The two women stressed that “we fully recognise the extraordinary circumstances facing Ireland and the significant fiscal challenges in responding to the health and economic crises, both now and into the future”.

In nine questions to the Fine Gael and Fianna Fail leaders they asked how public housing, the Slaintecare policy, increased public transports capacity to reduce carbon emissions would be financed given that the stability programme update projections “do not show any change over the projections in the 2020 budget”.

“How will the commitment to reform and increase income supports through a stronger social protection system be financed given that projections in the SPU (stability programme update) will only fund the expected increase in unemployment numbers?”

Campaigning commitment

The update anticipated that “primary public spending in 2021, excluding social payments, will fall below budget projections. What programmes are the parties currently considering cutting in order to pay for higher unemployment levels?”

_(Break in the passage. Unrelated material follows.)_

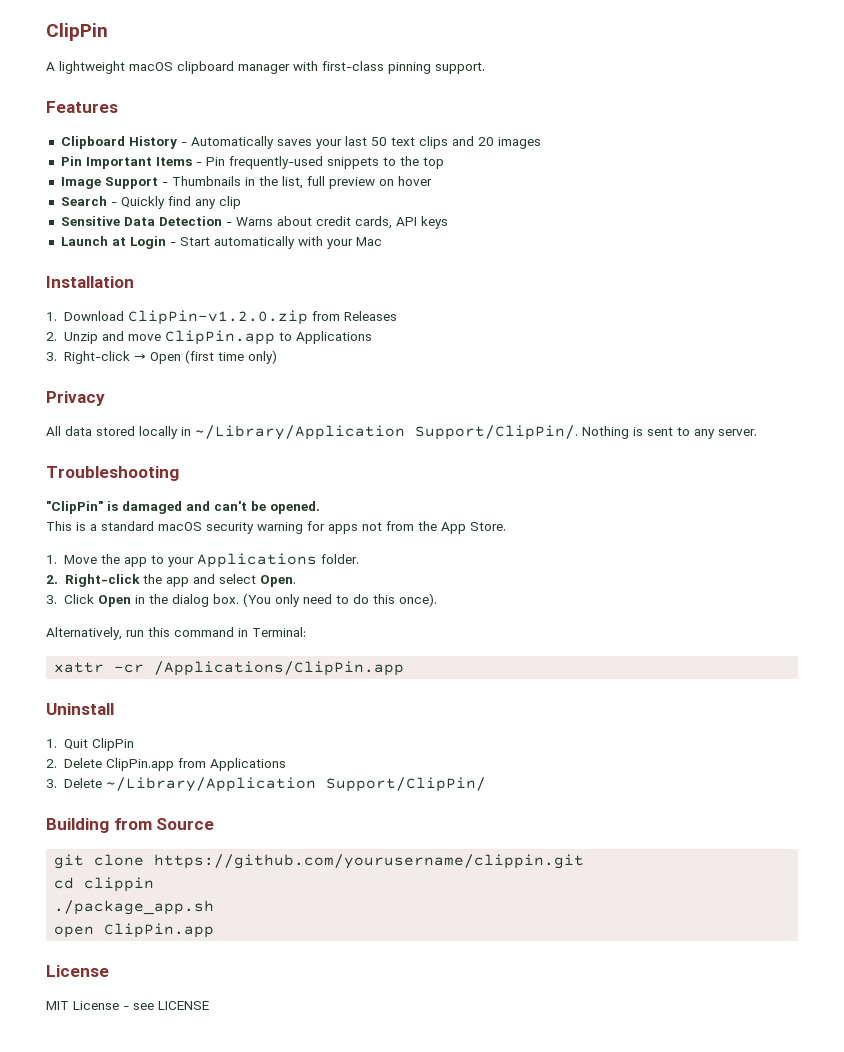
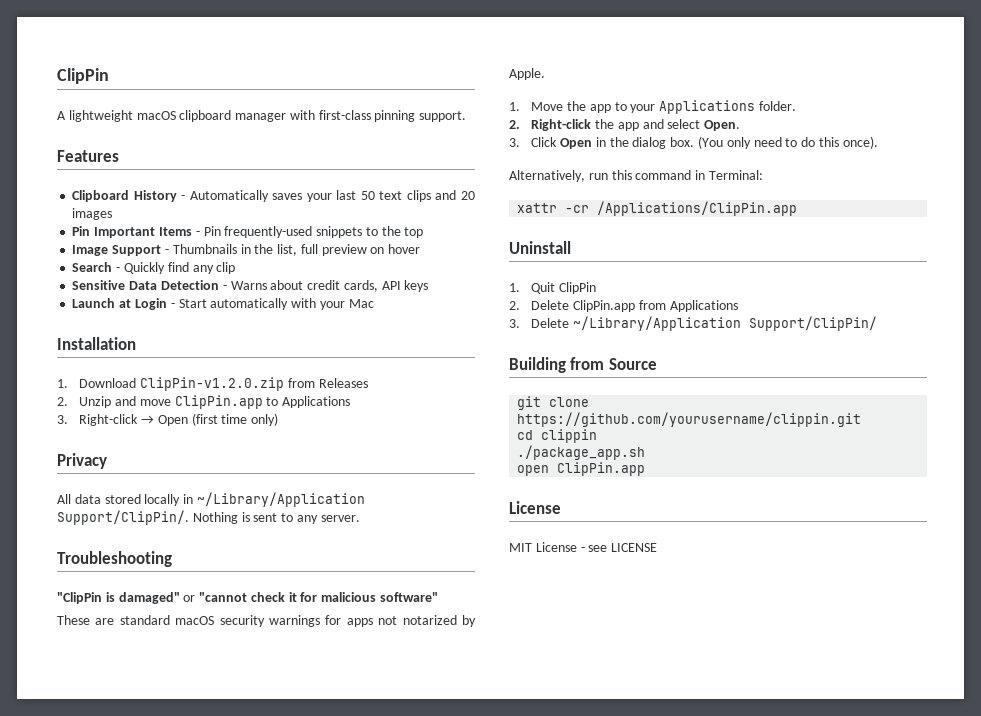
- "ClipPin" is damaged and can't be opened.
- This is a standard macOS security warning for apps not from the App Store.
+ "ClipPin is damaged" or "cannot check it for malicious software"
+ These are standard macOS security warnings for apps not notarized by Apple.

They also wanted to know “will the parties commit to publicly campaigning at EU level for the long-term suspension of the Fiscal Rules, followed by a reform which would exempt public investment from excessive deficit procedure”.

Ms Shortall and Ms Murphy said the Framework Document states “Exercise sound management of the public finances, by reducing our deficit as the economy grows; and comply with the EU Fiscal Rules and the Stability and Growth Pact.”

They asked “how will borrowing incurred during the crisis be treated”.